» WHAT YOU ARE ASKED TO DO: Only the number is needed: count the lines below that hold the string "none".

» Extracted data entries:
---

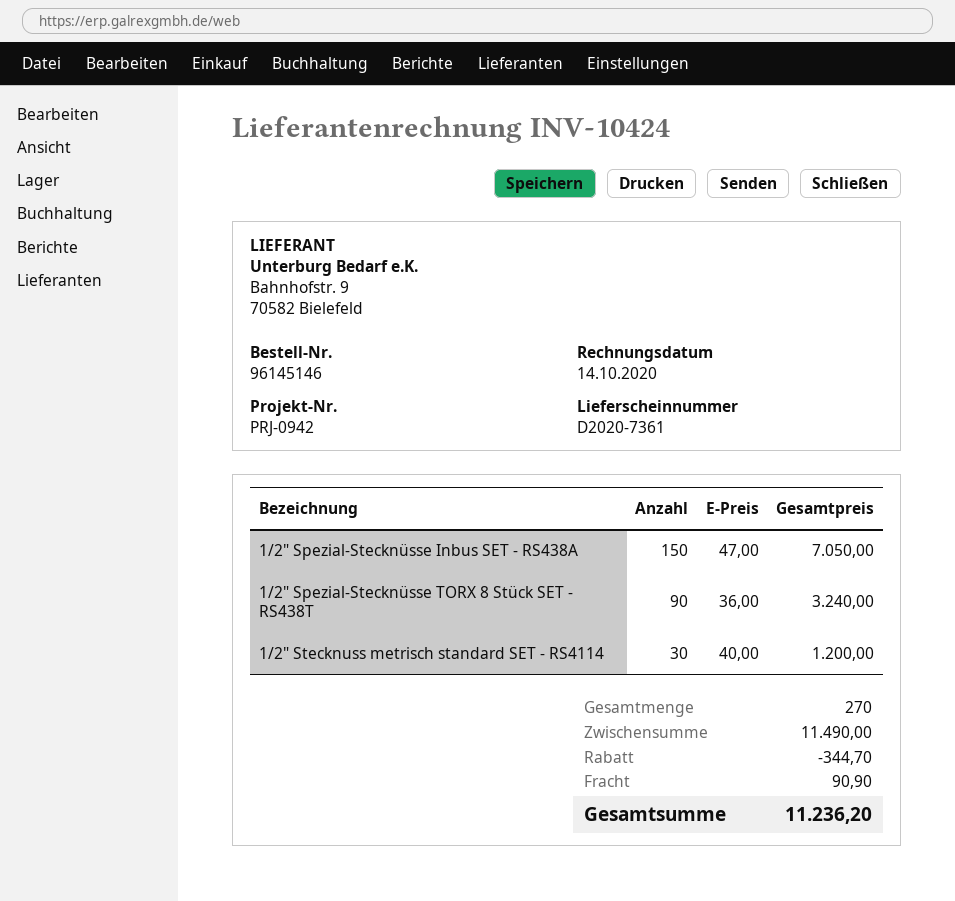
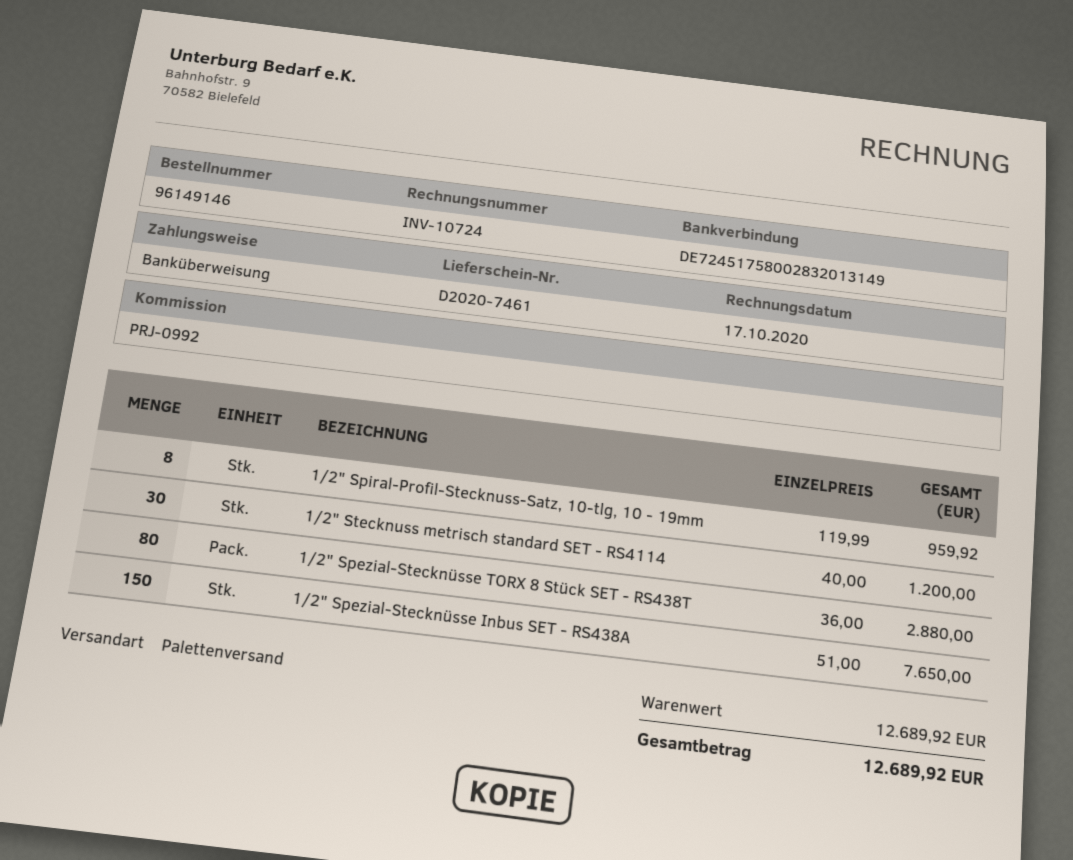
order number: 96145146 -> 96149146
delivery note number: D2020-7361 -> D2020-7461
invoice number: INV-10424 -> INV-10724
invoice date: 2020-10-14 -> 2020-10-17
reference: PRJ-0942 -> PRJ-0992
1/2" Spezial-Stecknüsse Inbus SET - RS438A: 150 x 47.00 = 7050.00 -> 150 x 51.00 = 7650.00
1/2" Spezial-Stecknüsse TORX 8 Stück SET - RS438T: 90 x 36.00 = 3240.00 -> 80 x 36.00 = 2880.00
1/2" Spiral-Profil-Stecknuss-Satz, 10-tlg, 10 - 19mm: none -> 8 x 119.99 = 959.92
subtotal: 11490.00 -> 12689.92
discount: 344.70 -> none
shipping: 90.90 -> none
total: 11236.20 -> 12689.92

---

» SOLUTION: 3